[Problem requirements]: Exactly as they appear, set down all of the records.

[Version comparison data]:
-- Opening Marker --

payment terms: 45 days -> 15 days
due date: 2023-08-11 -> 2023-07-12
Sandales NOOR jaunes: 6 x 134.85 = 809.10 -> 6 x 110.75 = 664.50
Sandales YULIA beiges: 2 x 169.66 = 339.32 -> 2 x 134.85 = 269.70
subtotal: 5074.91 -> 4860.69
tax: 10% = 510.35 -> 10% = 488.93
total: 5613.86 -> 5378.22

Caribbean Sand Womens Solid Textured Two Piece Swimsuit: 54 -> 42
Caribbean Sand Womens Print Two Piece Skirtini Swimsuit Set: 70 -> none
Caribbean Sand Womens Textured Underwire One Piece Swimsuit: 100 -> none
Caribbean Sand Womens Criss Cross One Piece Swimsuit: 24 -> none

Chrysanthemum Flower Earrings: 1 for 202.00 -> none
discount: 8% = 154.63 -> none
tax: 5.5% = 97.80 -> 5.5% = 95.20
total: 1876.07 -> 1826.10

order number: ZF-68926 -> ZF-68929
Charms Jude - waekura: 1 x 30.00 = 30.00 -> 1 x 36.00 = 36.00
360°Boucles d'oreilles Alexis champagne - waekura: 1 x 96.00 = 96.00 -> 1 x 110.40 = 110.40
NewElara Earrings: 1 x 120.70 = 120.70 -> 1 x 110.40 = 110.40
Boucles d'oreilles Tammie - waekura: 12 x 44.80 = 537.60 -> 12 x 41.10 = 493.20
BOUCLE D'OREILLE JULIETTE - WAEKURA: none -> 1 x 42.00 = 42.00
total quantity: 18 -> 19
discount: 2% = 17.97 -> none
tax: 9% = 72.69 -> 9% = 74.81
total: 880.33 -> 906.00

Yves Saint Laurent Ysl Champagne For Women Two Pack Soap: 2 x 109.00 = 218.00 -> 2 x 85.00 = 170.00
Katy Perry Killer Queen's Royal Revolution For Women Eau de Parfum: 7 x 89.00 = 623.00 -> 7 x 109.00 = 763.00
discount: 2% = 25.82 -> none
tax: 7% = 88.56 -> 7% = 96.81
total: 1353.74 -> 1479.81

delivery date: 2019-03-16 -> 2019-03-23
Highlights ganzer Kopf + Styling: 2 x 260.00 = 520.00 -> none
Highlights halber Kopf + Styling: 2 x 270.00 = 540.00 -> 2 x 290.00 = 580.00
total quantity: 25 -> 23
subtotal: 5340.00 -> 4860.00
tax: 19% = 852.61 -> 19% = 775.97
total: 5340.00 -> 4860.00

-- Closing Marker --

[Exercise response]:
payment terms: 45 days -> 15 days
due date: 2023-08-11 -> 2023-07-12
Sandales NOOR jaunes: 6 x 134.85 = 809.10 -> 6 x 110.75 = 664.50
Sandales YULIA beiges: 2 x 169.66 = 339.32 -> 2 x 134.85 = 269.70
subtotal: 5074.91 -> 4860.69
tax: 10% = 510.35 -> 10% = 488.93
total: 5613.86 -> 5378.22

Caribbean Sand Womens Solid Textured Two Piece Swimsuit: 54 -> 42
Caribbean Sand Womens Print Two Piece Skirtini Swimsuit Set: 70 -> none
Caribbean Sand Womens Textured Underwire One Piece Swimsuit: 100 -> none
Caribbean Sand Womens Criss Cross One Piece Swimsuit: 24 -> none

Chrysanthemum Flower Earrings: 1 for 202.00 -> none
discount: 8% = 154.63 -> none
tax: 5.5% = 97.80 -> 5.5% = 95.20
total: 1876.07 -> 1826.10

order number: ZF-68926 -> ZF-68929
Charms Jude - waekura: 1 x 30.00 = 30.00 -> 1 x 36.00 = 36.00
360°Boucles d'oreilles Alexis champagne - waekura: 1 x 96.00 = 96.00 -> 1 x 110.40 = 110.40
NewElara Earrings: 1 x 120.70 = 120.70 -> 1 x 110.40 = 110.40
Boucles d'oreilles Tammie - waekura: 12 x 44.80 = 537.60 -> 12 x 41.10 = 493.20
BOUCLE D'OREILLE JULIETTE - WAEKURA: none -> 1 x 42.00 = 42.00
total quantity: 18 -> 19
discount: 2% = 17.97 -> none
tax: 9% = 72.69 -> 9% = 74.81
total: 880.33 -> 906.00

Yves Saint Laurent Ysl Champagne For Women Two Pack Soap: 2 x 109.00 = 218.00 -> 2 x 85.00 = 170.00
Katy Perry Killer Queen's Royal Revolution For Women Eau de Parfum: 7 x 89.00 = 623.00 -> 7 x 109.00 = 763.00
discount: 2% = 25.82 -> none
tax: 7% = 88.56 -> 7% = 96.81
total: 1353.74 -> 1479.81

delivery date: 2019-03-16 -> 2019-03-23
Highlights ganzer Kopf + Styling: 2 x 260.00 = 520.00 -> none
Highlights halber Kopf + Styling: 2 x 270.00 = 540.00 -> 2 x 290.00 = 580.00
total quantity: 25 -> 23
subtotal: 5340.00 -> 4860.00
tax: 19% = 852.61 -> 19% = 775.97
total: 5340.00 -> 4860.00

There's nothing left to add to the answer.